# Assigned task
Print the listing below only from the line that has "gap: none ->" through the line that has "none -> <div>subtitle</div>", exactly, and drop any picture.

# Supplied records
- Opening Delimiter -

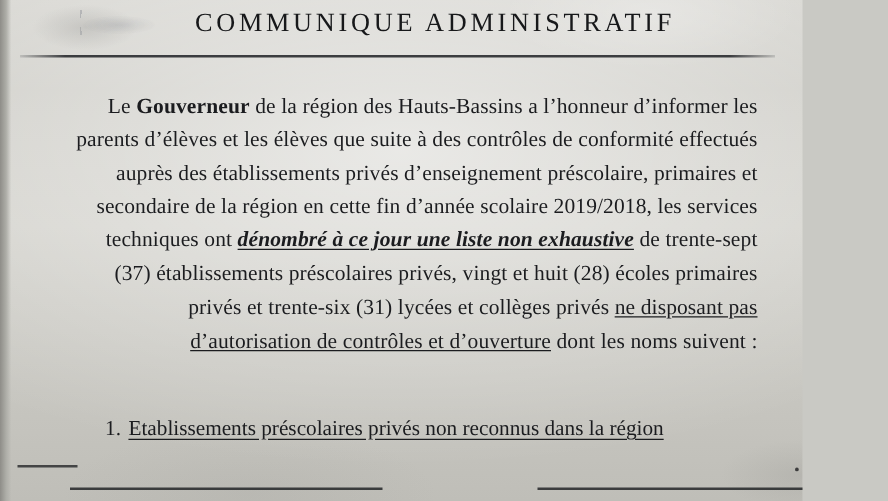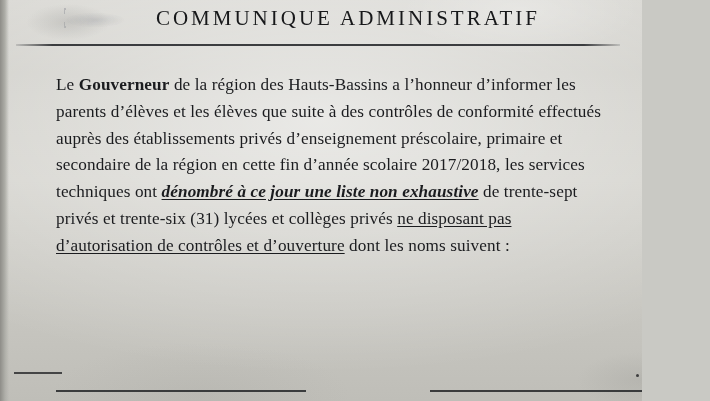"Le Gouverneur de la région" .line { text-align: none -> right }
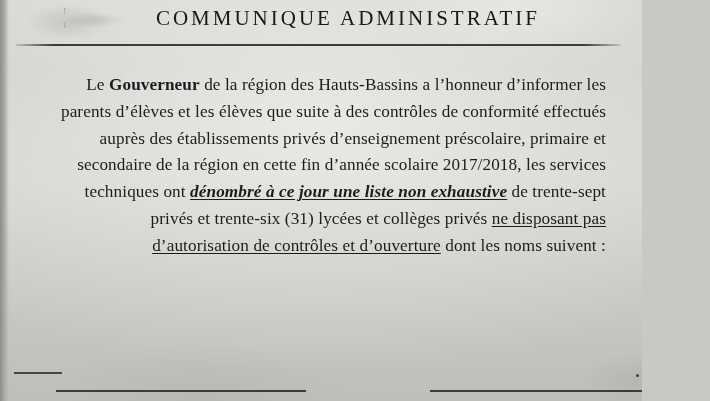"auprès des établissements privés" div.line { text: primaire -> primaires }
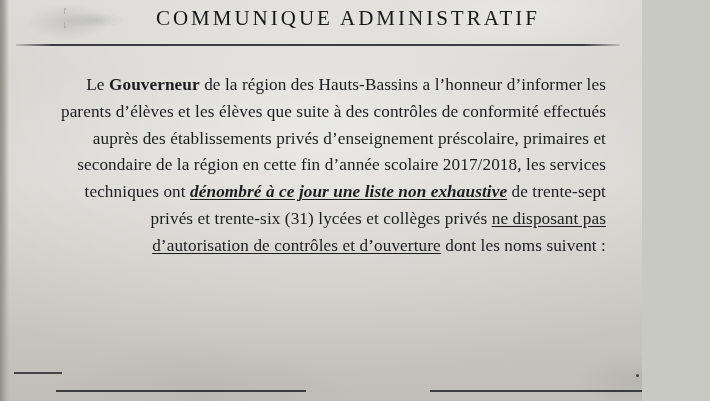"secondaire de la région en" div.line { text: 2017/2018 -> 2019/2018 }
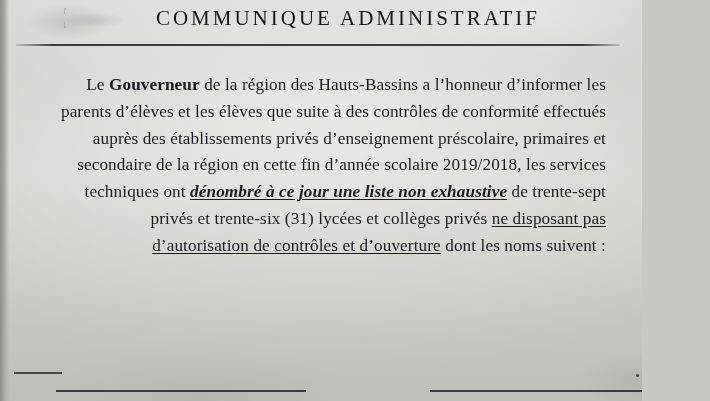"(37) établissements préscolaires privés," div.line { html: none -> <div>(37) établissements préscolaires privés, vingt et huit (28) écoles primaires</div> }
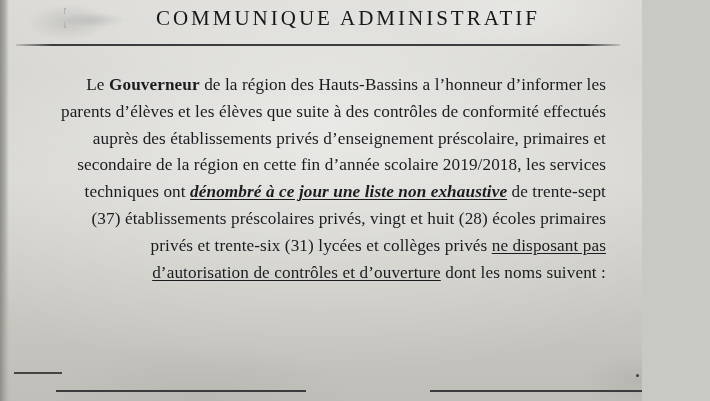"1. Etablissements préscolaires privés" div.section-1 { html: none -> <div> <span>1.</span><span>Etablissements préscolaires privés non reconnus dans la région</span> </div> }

- Closing Delimiter -
- Opening Delimiter -

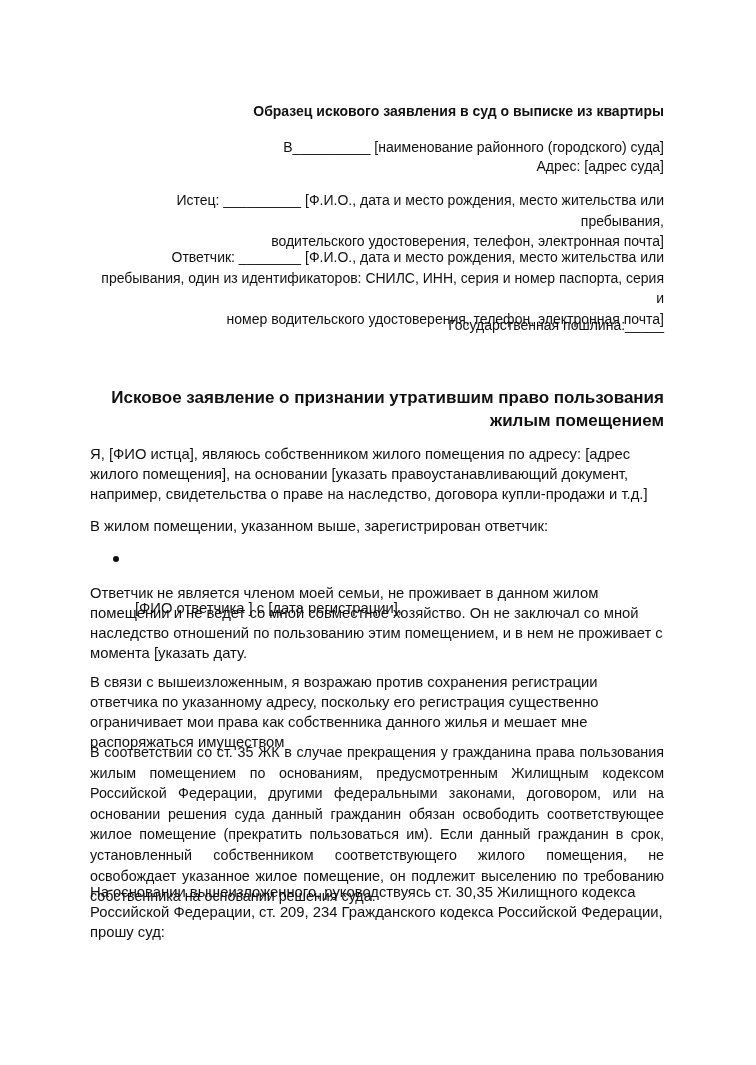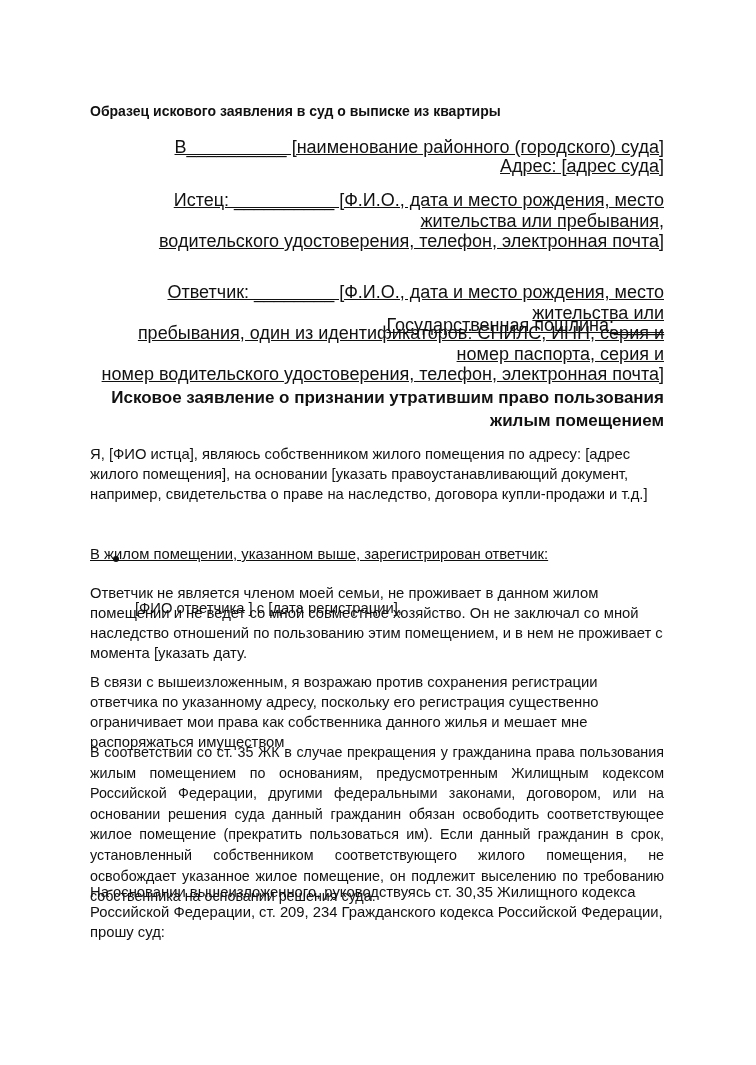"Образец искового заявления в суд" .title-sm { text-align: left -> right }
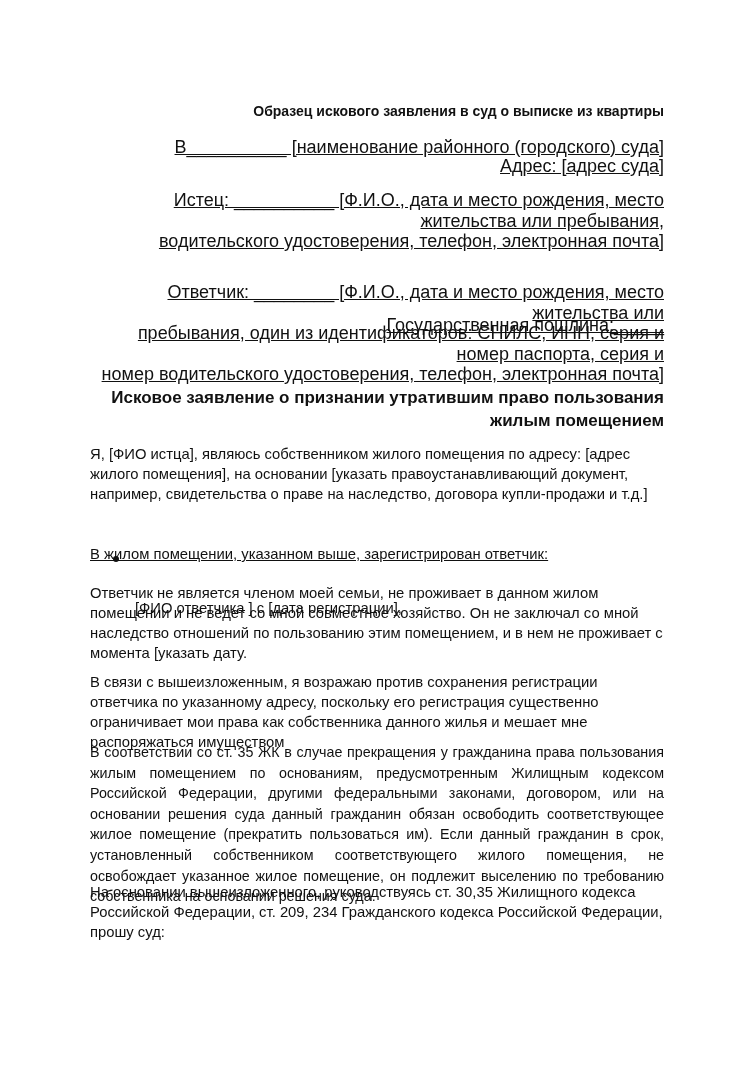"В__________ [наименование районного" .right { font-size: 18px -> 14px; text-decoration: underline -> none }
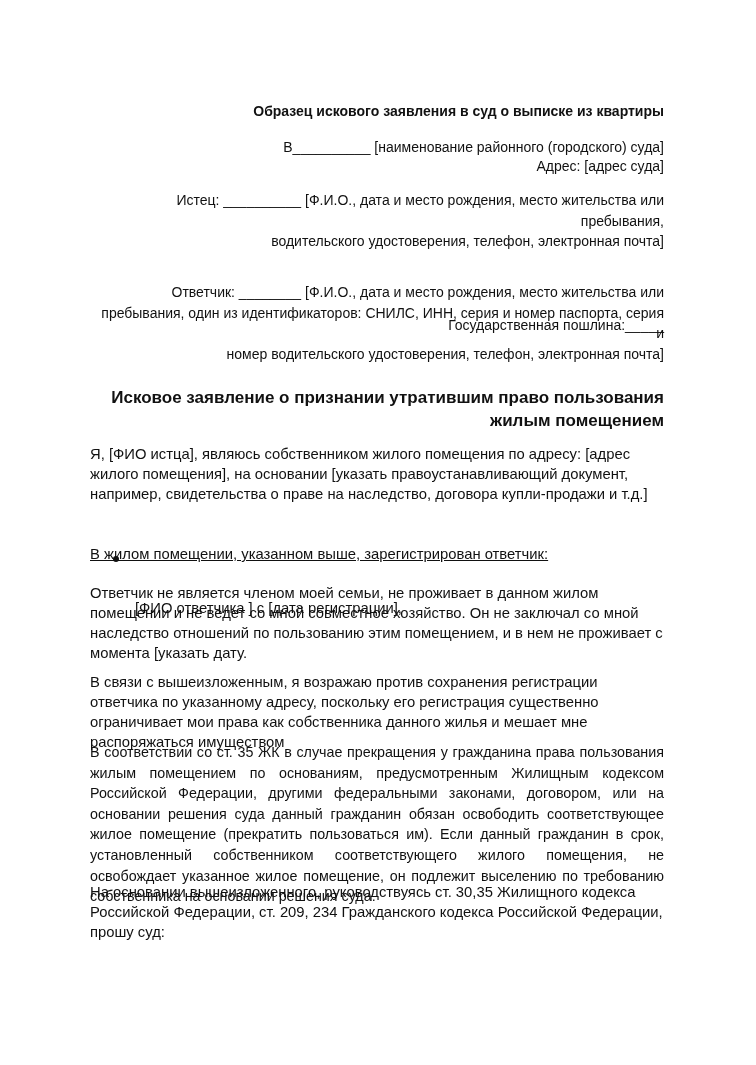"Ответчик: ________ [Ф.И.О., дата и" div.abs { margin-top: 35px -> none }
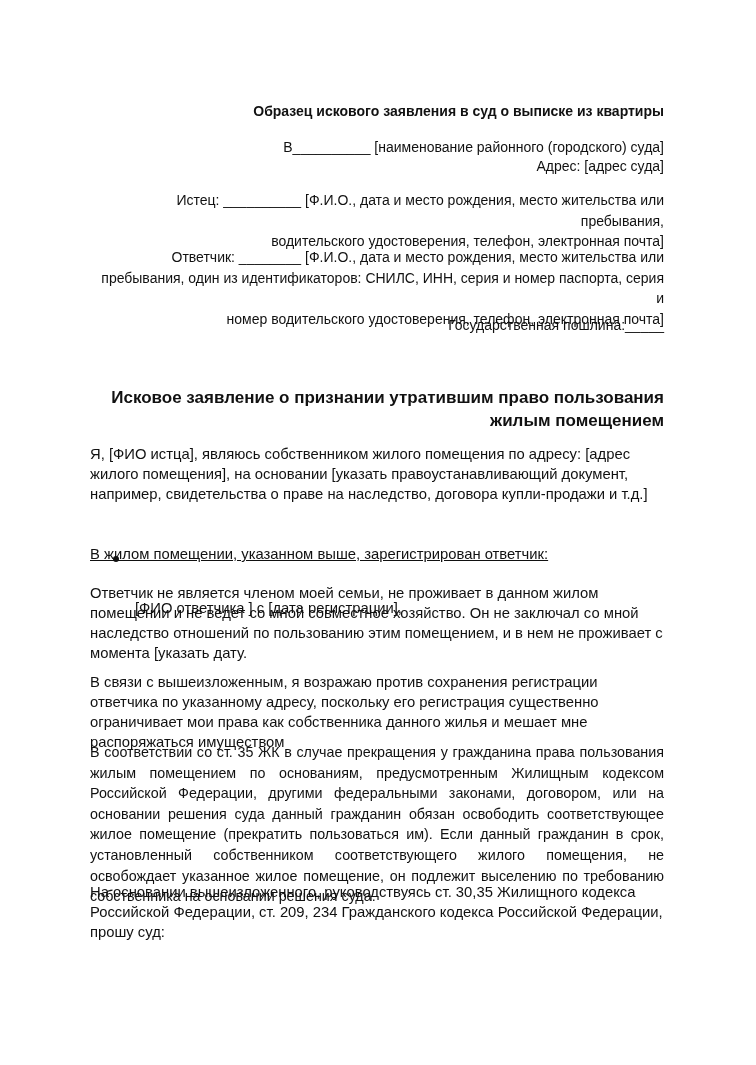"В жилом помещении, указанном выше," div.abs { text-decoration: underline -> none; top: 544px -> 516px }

- Closing Delimiter -
- Opening Delimiter -

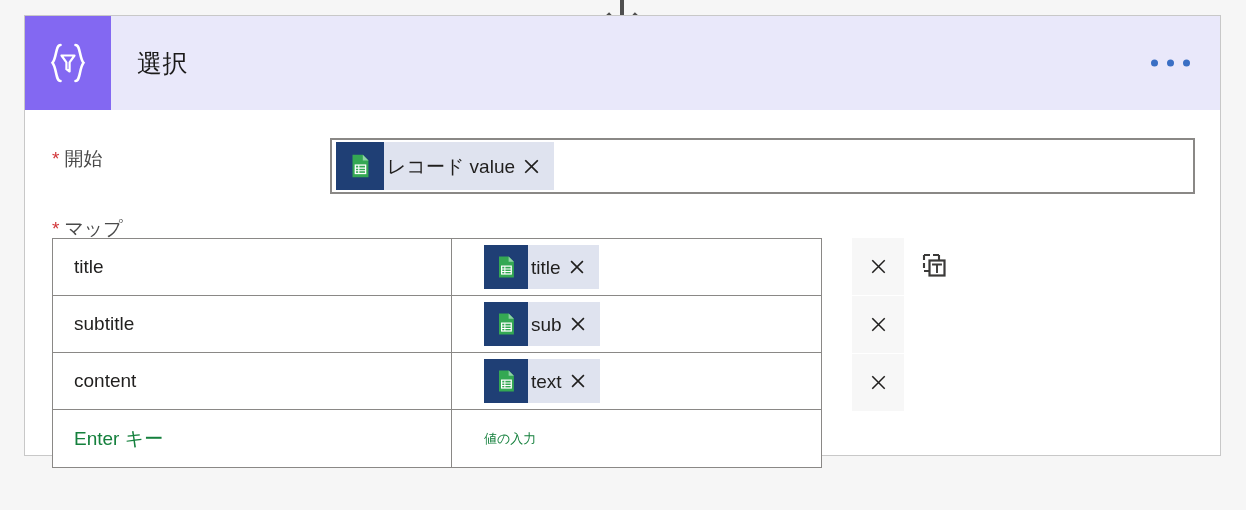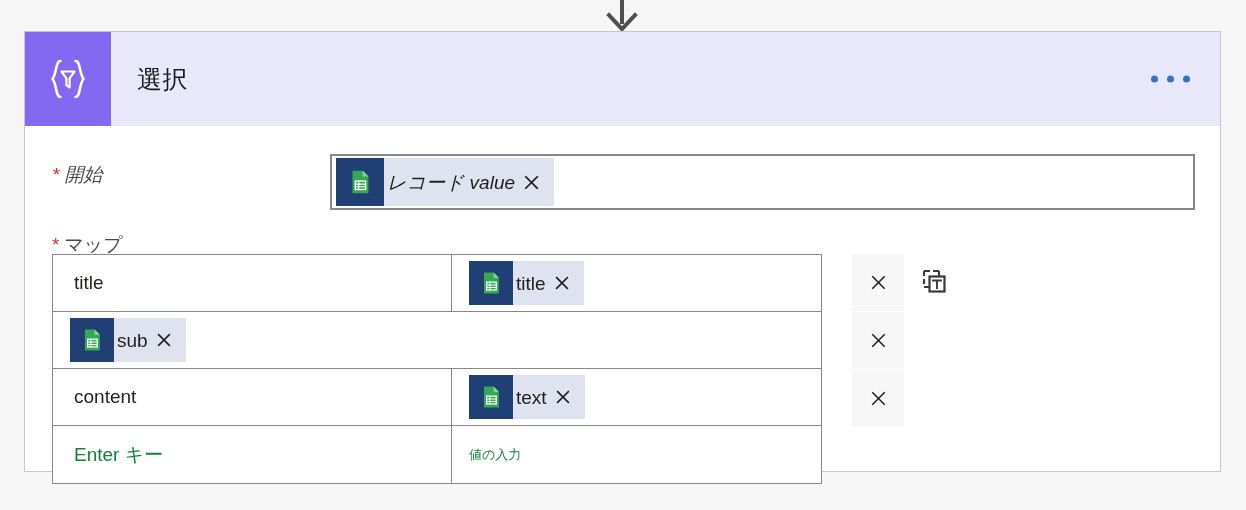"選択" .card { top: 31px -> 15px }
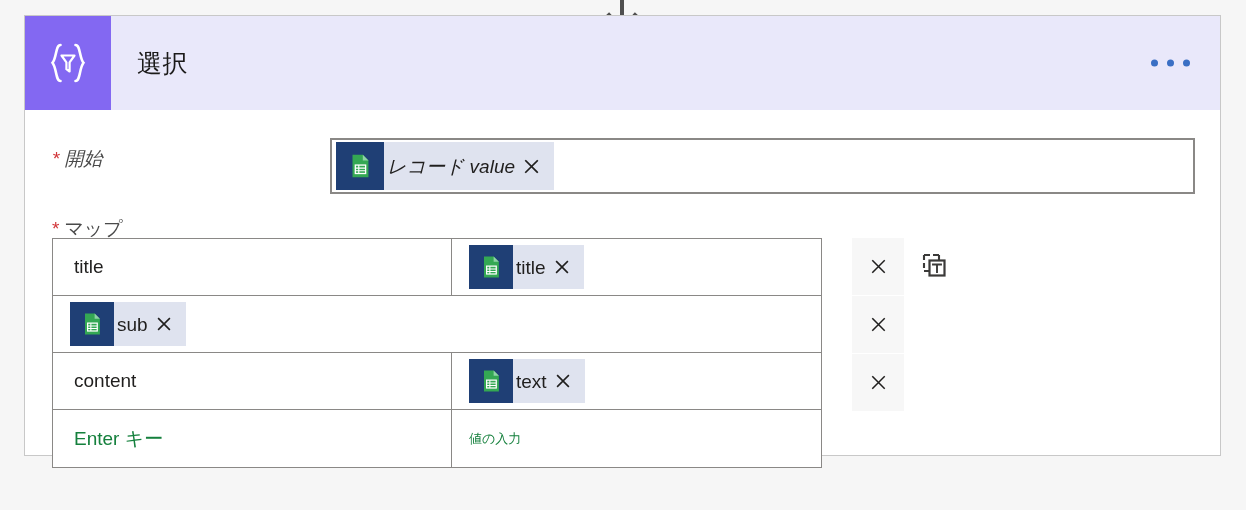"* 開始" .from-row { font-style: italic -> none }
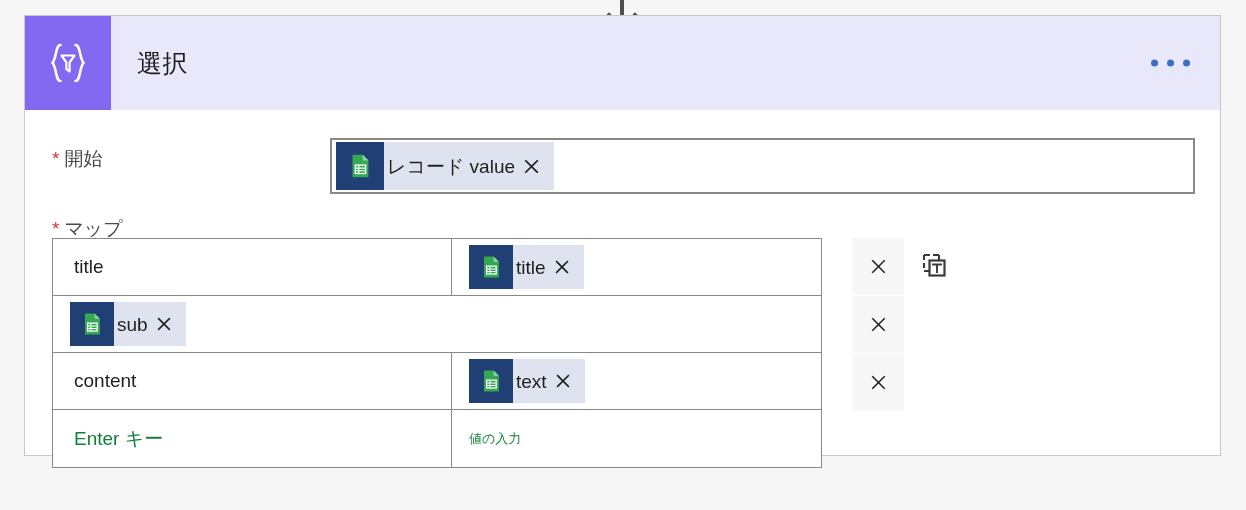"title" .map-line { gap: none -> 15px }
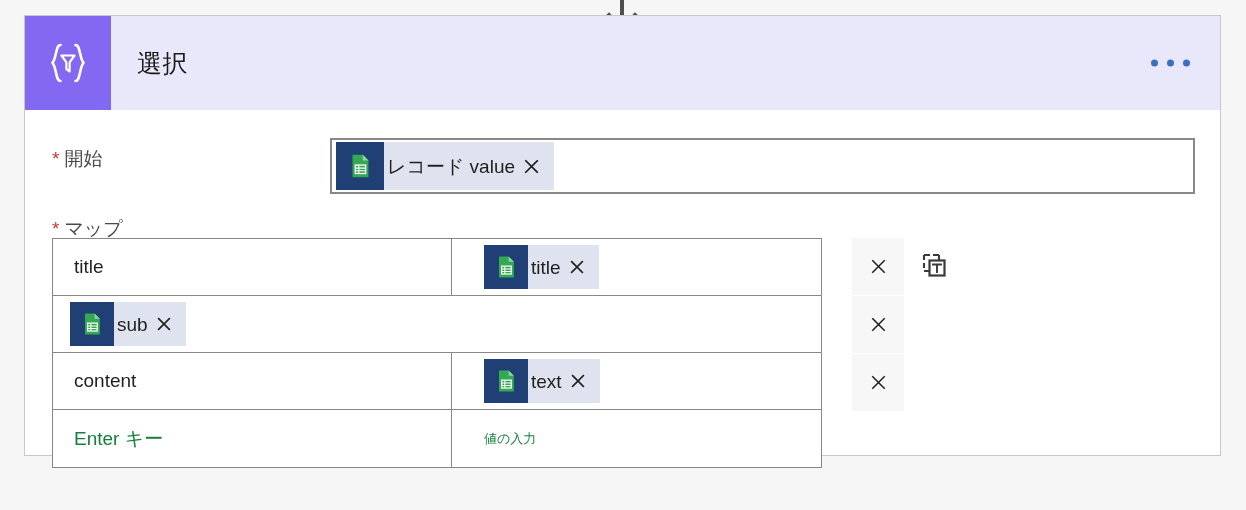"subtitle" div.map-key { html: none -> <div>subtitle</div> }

- Closing Delimiter -

# Answer space
"title" .map-line { gap: none -> 15px }
"subtitle" div.map-key { html: none -> <div>subtitle</div> }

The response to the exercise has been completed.